A researcher has published a zero-day Internet Explorer exploit that Microsoft allegedly refused to patch. John Page's proof-of-concept details a method attackers can use to remotely steal files from a Windows PC.
“Upon opening the malicious ‘.MHT' file locally it should launch Internet Explorer. Afterwards, user interactions like duplicate tab ‘Ctrl+K' and other interactions like right click ‘Print Preview' or ‘Print' commands on the web-page may also trigger the XXE vulnerability,” explained Page.
This ultimately means attackers may be able to steal local files or spy on users. As MHT files open with Internet Explorer by default, all users have to do is click on an emailed file to become a target. As a result, this vulnerability affects Windows 10, Windows 7, and Server 2012 R2.
Fix ‘Will be Considered'
It doesn't seem that Microsoft is in any particular rush to fix this vulnerability, hence the exploit's publication. According to page, he notified the tech giant of the issue on March 27. The security team replied on April 10 stating:
“A fix for this issue will be considered in a future version of this product or service.

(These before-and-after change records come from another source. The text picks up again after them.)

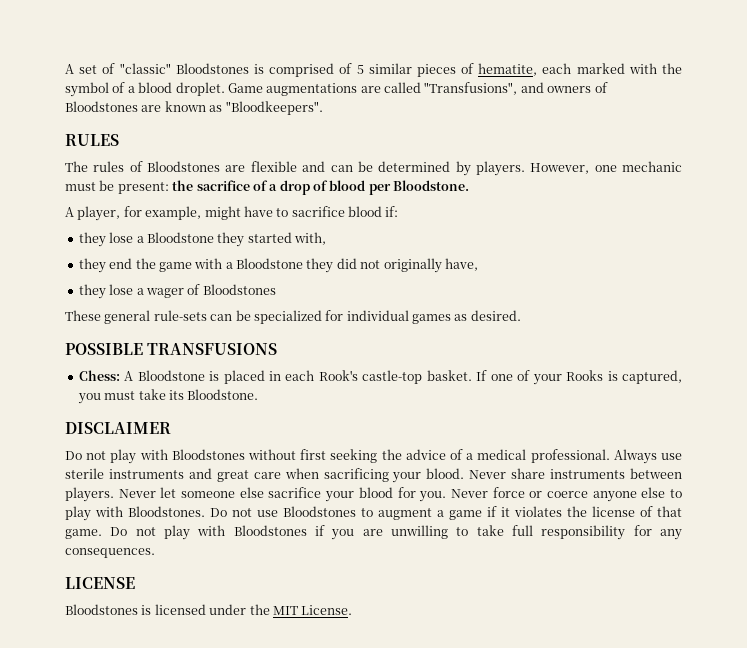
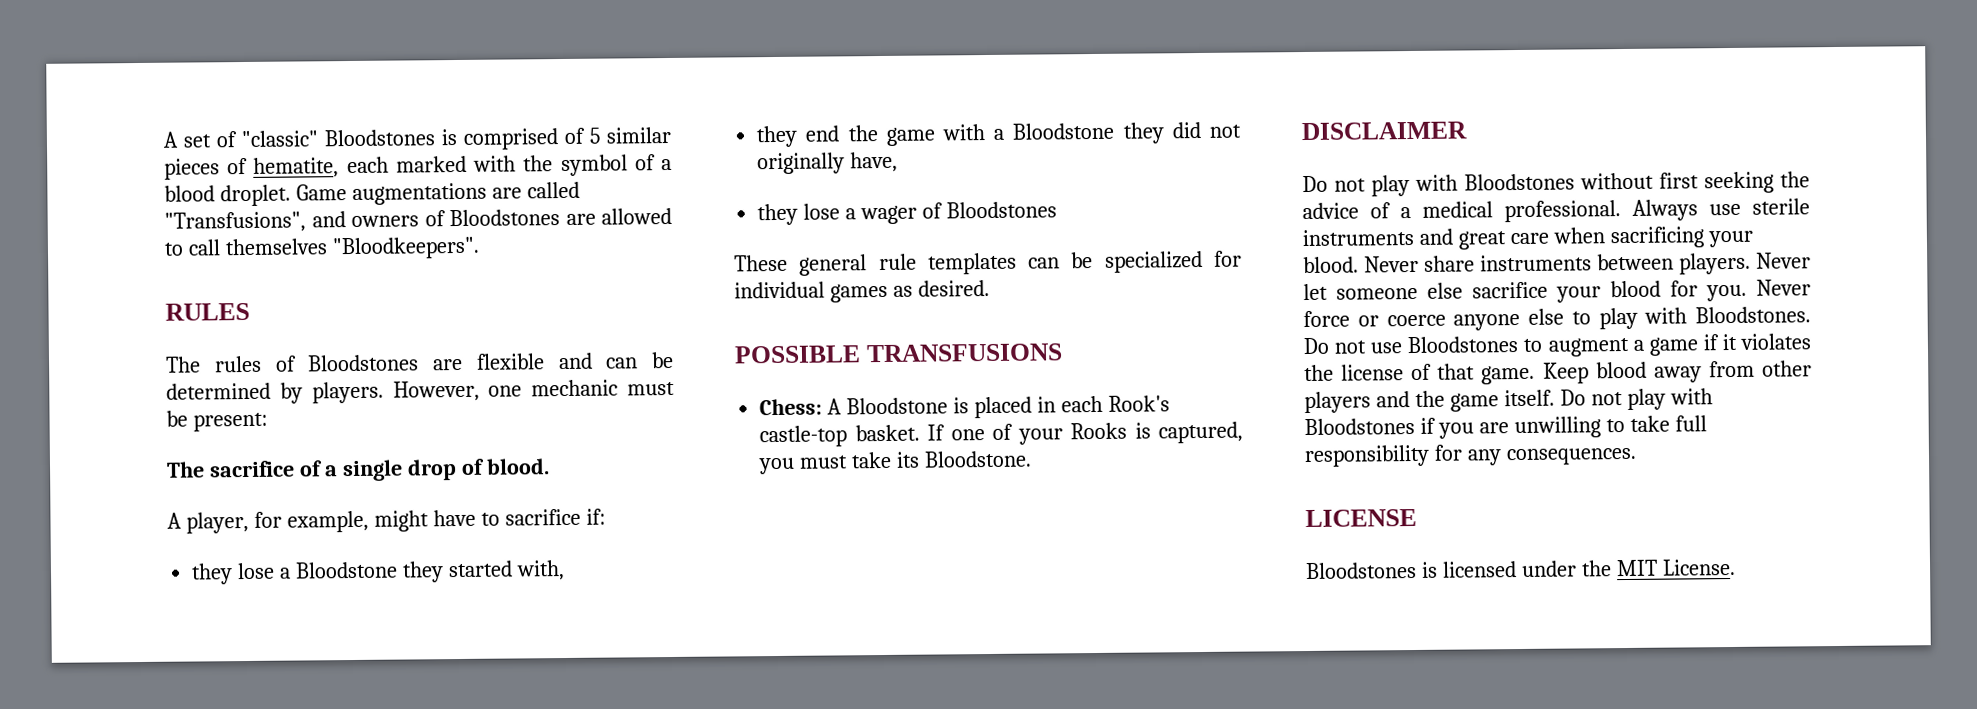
[164,101,223,112] known as -> [601,207,672,225] [164,238,328,256] allowed to call themselves
[172,180,194,191] the -> [166,461,205,478] // The
(278, 187) none -> [341,459,403,482] single
[329,180,470,195] blood per Bloodstone. -> [485,458,550,475] blood.
[348,206,382,217] blood -> (581, 517) none
[153,310,207,321] rule-sets -> [878,252,1017,275] rule templates
(102, 534) none -> [1542,360,1812,384] [1304,389,1555,414] Keep blood away from other players and the game itself.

At this time, we will not be providing ongoing updates of the status of the fix for this issue, and we have closed this case.”
MHT files have been a popular avenue of attack for some time due to their ability to store malicious code. Usually, users are warned before downloading, but hackers can bypass this by packaging them in a .rar or .zip file.
It's not yet clear how wary users should be of this attack, given Microsoft's lack of concern, but basic security practices never go amiss. Users should never open emailed files from an unknown source and should scan zip before opening.
In general, average users shouldn't have much use for MHT files. They're used primarily for archived webpages but aren't particularly common. Coming across one in the wild should always ring alarm bells.
In fact, users would probably be well served to uninstall Internet Explorer entirely, if it's an option. We've seen multiple exploits surface in the past year, and Microsoft itself doesn't recommend the browser.
When you don't even have to use IE for it to become an attack vector, it's probably time to say goodbye.